Por outro lado, outros argumentos com que Portugal se estava a destacar como destino mundial são hoje uma incógnita. Os grandes festivais de verão, que este ano estão cancelados (mais ou menos) alguma vez voltarão a ser o íman de turistas que foram nos últimos anos? E o que acontecerá ao gigantesco negócio de feiras, conferências, congressos e eventos corporativos? A experiência ao vivo passará à história, substituída por webinars e outros recursos de teleconferência? Aqui tem um bom trabalho focado no impacto do Covid-19 nos congressos de medicina, e aqui sobre os tech events (o que acontecerá à Websummit?).

Apesar da incerteza há mais quem olhe para a situação da indústria do turismo com relativo otimismo. Antes de mais, há uma longa história sobre a resiliência deste negócio. E há oportunidades, elencadas pela OMT, para repensar o modelo de negócio, apostar na inovação e digitalização do serviço, novo fôlego a abordagens orientadas para a sustentabilidade, beneficiando os segmentos mais orientados para essa preocupação (como turismo rural, agro-turismo, eno-turismo, turismo de natureza ou de saúde).

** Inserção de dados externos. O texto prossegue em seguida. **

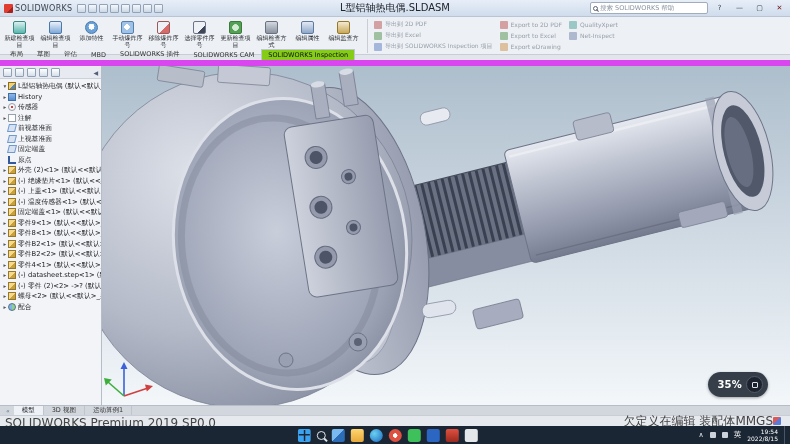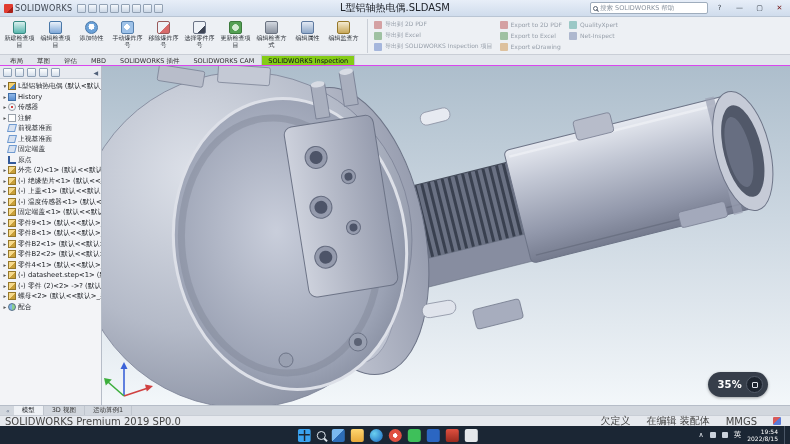--- a/index.html
+++ b/index.html
@@ -45,7 +45,7 @@
   .x-lbl{font-size:6px;color:#98a0ab;white-space:nowrap}
 
   
-  .tabstrip{height:11px;background:#e2e6ec;border-bottom:1px solid #d946ef;display:flex;padding-left:3px}
+  .tabstrip{height:11px;background:#e2e6ec;border-bottom:6px solid #d946ef;display:flex;align-items:flex-end;padding-left:3px}
   .tab{font-size:6.5px;padding:1px 6px 1px;color:#333;border:1px solid transparent;border-bottom:none;white-space:nowrap}
   .tab.active{background:#84cc16;border-color:#c0c6cf;color:#0e1116}
 

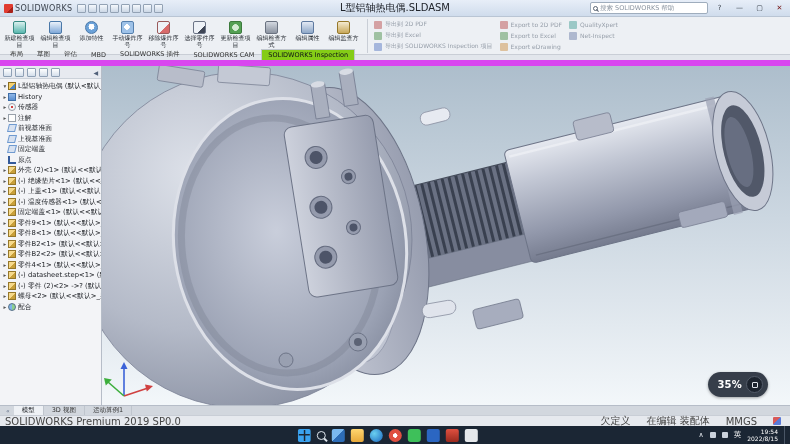--- a/index.html
+++ b/index.html
@@ -82,7 +82,7 @@
   .mtab{font-size:6.5px;padding:0 8px;height:100%;display:flex;align-items:center;color:#333;border-right:1px solid #bfc5cd;white-space:nowrap}
   .mtab.active{background:#eef1f5;color:#0e1116}
 
-  .statusbar{position:absolute;left:0;right:0;bottom:18px;height:11px;background:#e6e9ee;border-top:1px solid #c9ced6;display:flex;align-items:center;padding:0 5px;font-size:10px;color:#444}
+  .statusbar{position:absolute;left:0;right:0;bottom:18px;height:11px;background:#e6e9ee;border-top:1px solid #c9ced6;display:flex;padding:0 5px;font-size:12px;color:#444}
   .sb-right{margin-left:auto;display:flex;align-items:center;gap:16px;padding-right:4px}
   .sb-icon{width:8px;height:8px;background:linear-gradient(135deg,#d85a5a 50%,#5a7ad8 50%);border-radius:1px}
 

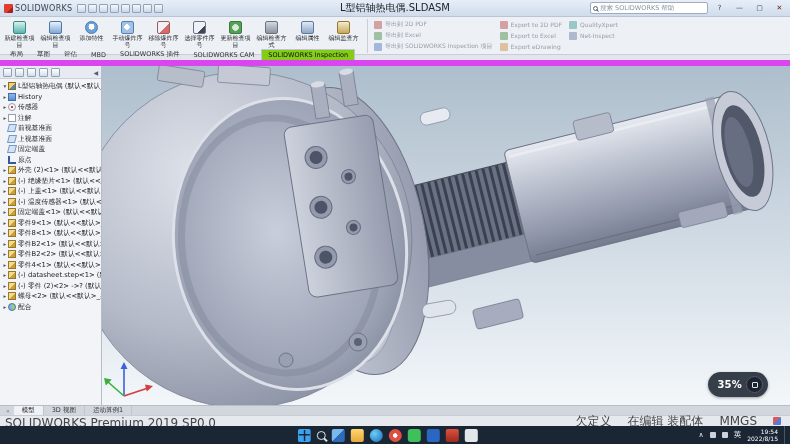--- a/index.html
+++ b/index.html
@@ -83,7 +83,7 @@
   .mtab.active{background:#eef1f5;color:#0e1116}
 
   .statusbar{position:absolute;left:0;right:0;bottom:18px;height:11px;background:#e6e9ee;border-top:1px solid #c9ced6;display:flex;padding:0 5px;font-size:12px;color:#444}
-  .sb-right{margin-left:auto;display:flex;align-items:center;gap:16px;padding-right:4px}
+  .sb-right{margin-left:auto;display:flex;align-items:center;gap:0;padding-right:4px}
   .sb-icon{width:8px;height:8px;background:linear-gradient(135deg,#d85a5a 50%,#5a7ad8 50%);border-radius:1px}
 
   .taskbar{position:absolute;left:0;right:0;bottom:0;height:18px;background:#1b2634;color:#fff}

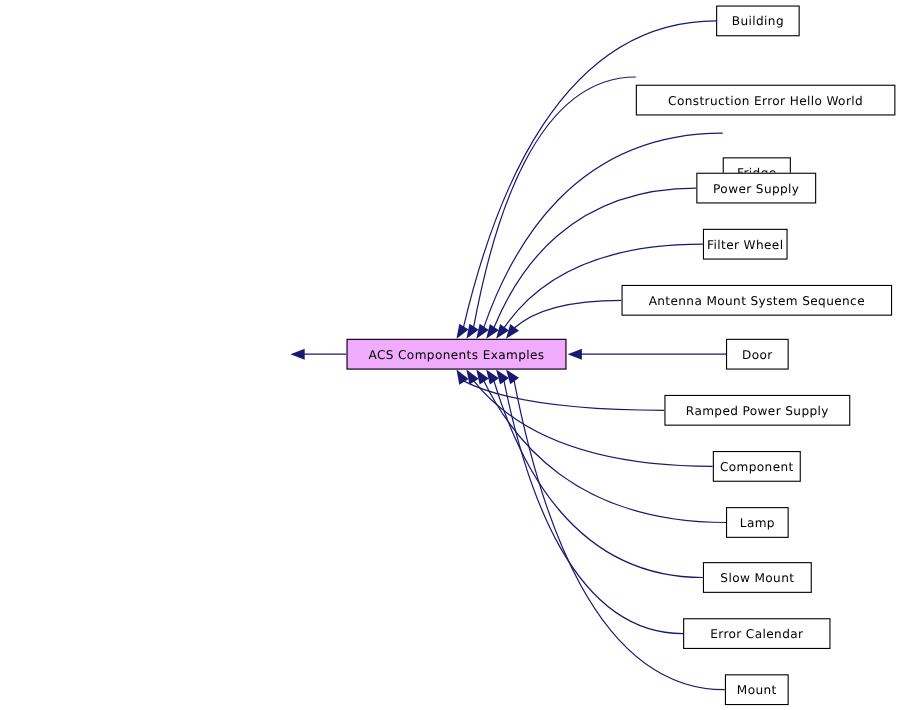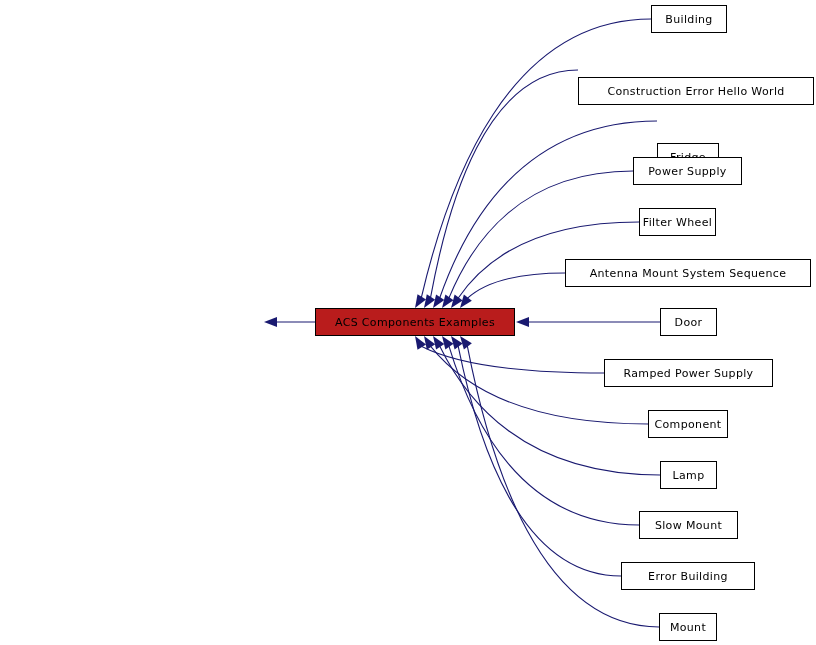--- a/index.html
+++ b/index.html
@@ -39,7 +39,7 @@
     cursor: default;
   }
   .node.highlight {
-    background: #b91c1c;
+    background: #f0abfc;
   }
   .node .node-label {
     display: block;

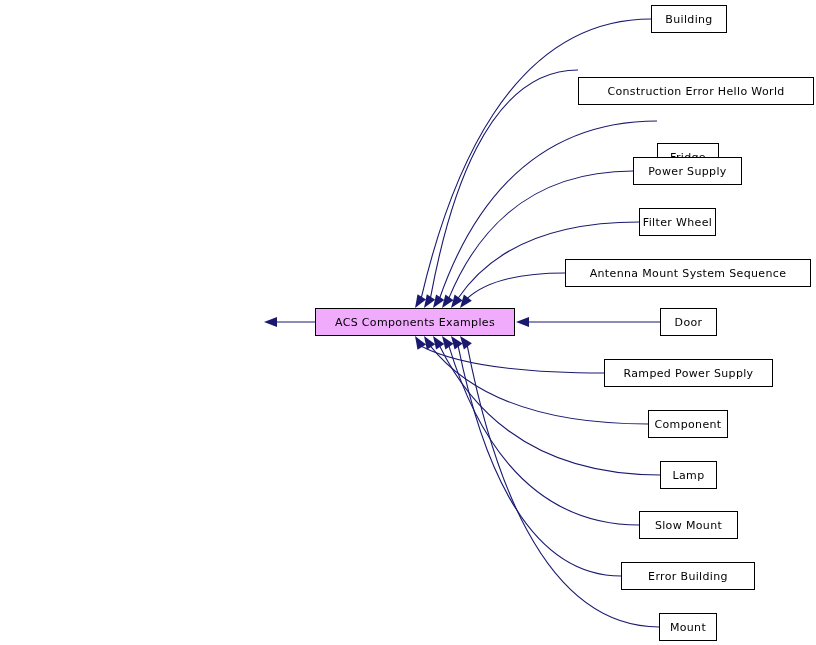--- a/index.html
+++ b/index.html
@@ -126,7 +126,7 @@
         <span class="node-label">Slow Mount</span>
       </div>
       <div class="node" style="left: 621px; top: 562px; width: 134px; height: 28px;">
-        <span class="node-label">Error Building</span>
+        <span class="node-label">Error Calendar</span>
       </div>
       <div class="node" style="left: 659px; top: 613px; width: 58px; height: 28px;">
         <span class="node-label">Mount</span>

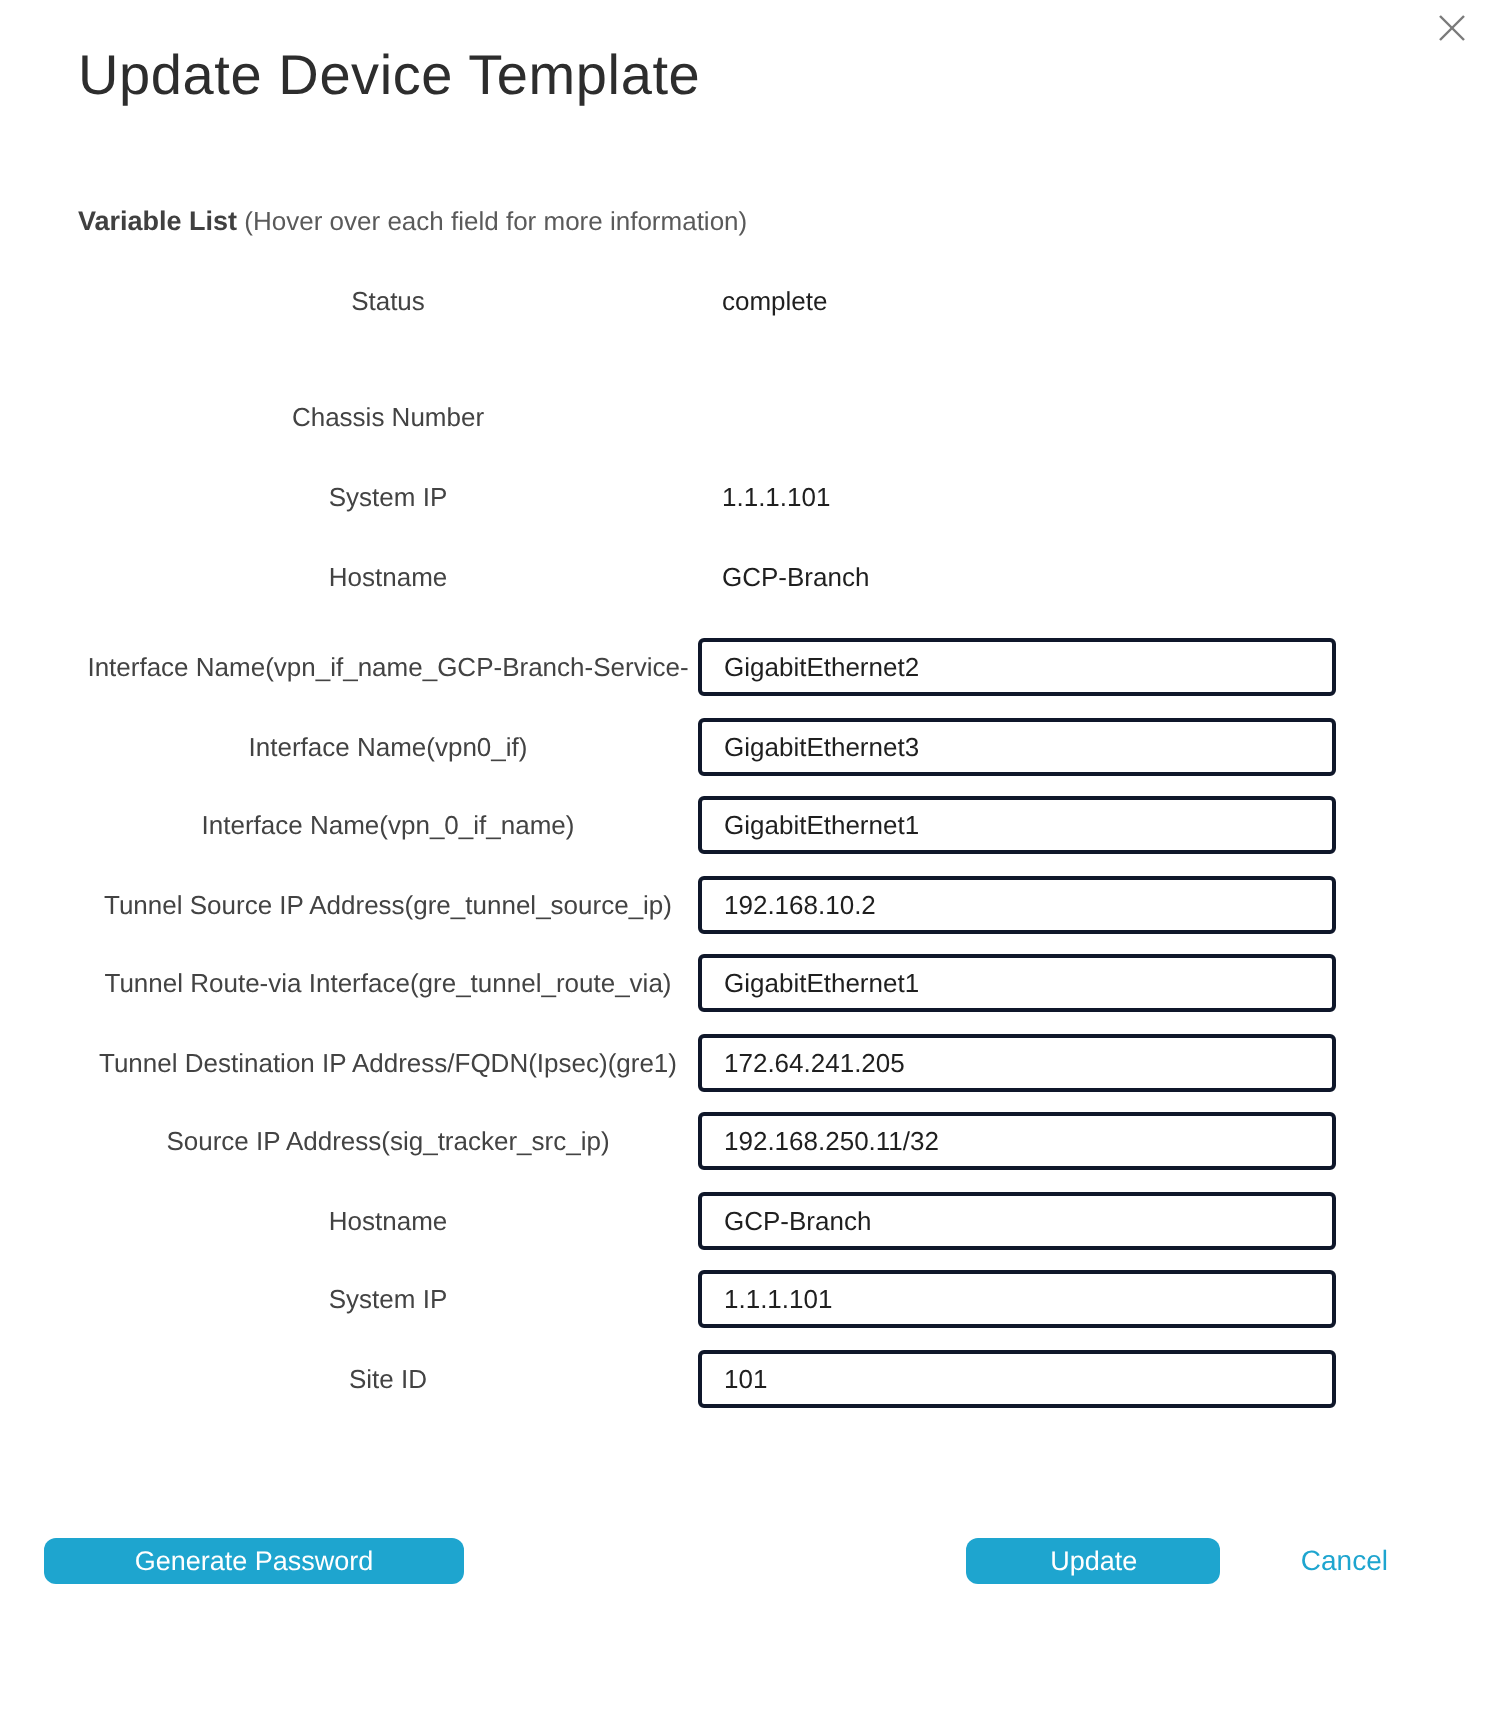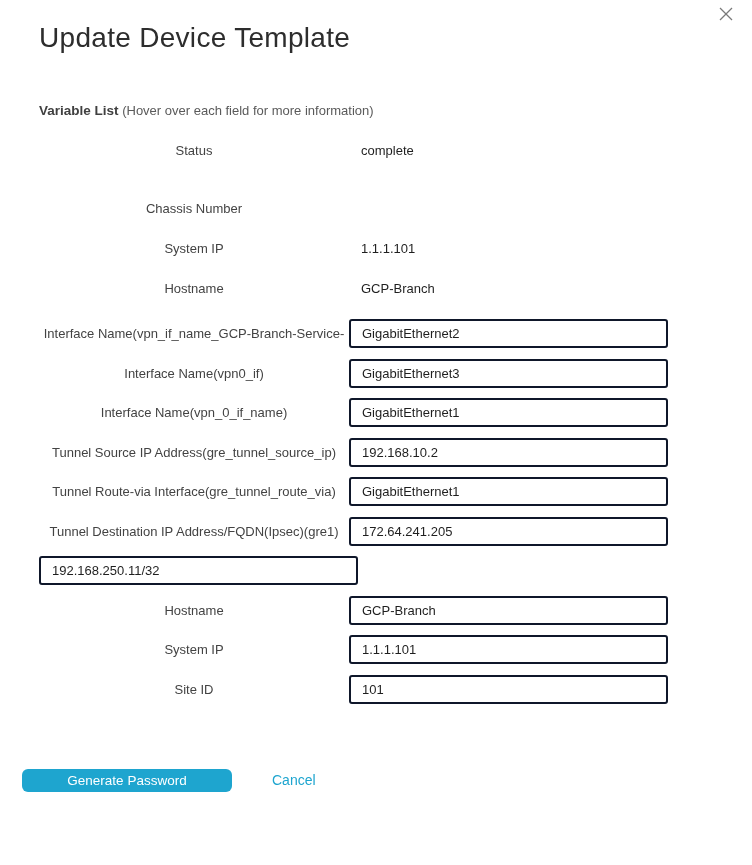--- a/index.html
+++ b/index.html
@@ -174,6 +174,7 @@
   </div>
 
   <div class="row input-row">
+    <span class="lbl">Source IP Address(sig_tracker_src_ip)</span>
     <input type="text" value="192.168.250.11/32" style="">
   </div>
 

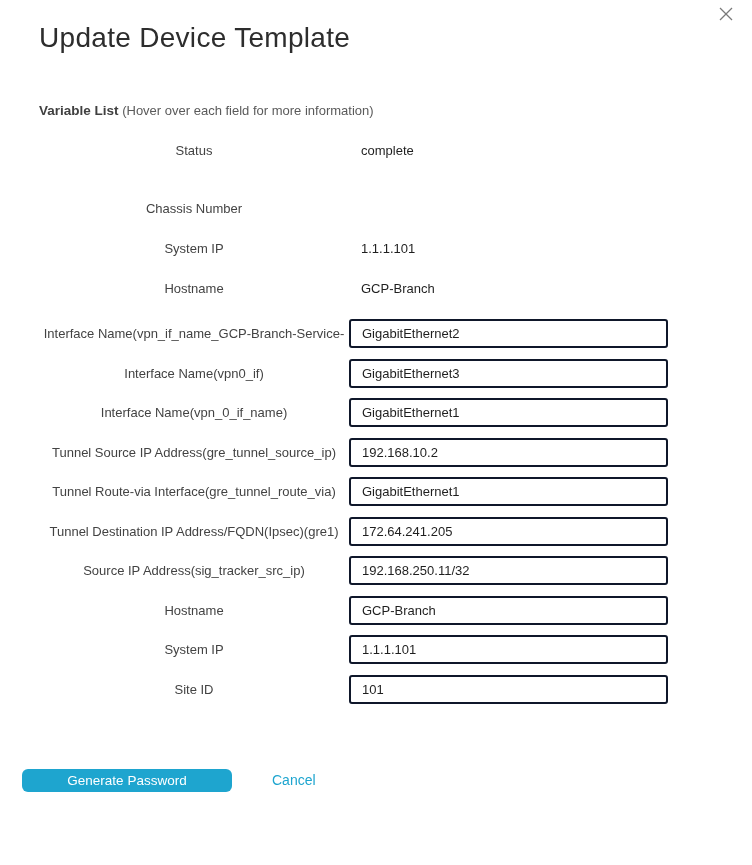--- a/index.html
+++ b/index.html
@@ -196,6 +196,7 @@
 
   <div class="footer">
     <button class="btn btn-generate">Generate Password</button>
+    <button class="btn btn-update">Update</button>
     <a class="cancel-link">Cancel</a>
   </div>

Uma coisa é certa: depois do confinamento, a vontade de viajar não desapareceu. Num inquérito do Skift, um terço dos norte-americano diz que espera voltar a viajar em breve, mal a pandemia esteja contida. Outro estudo, da Sojern, indica que as pesquisas online para voos no verão colapsaram globalmente, mas não diminuíram as pesquisas de voos lá mais para o final do ano. Foi o seu caso?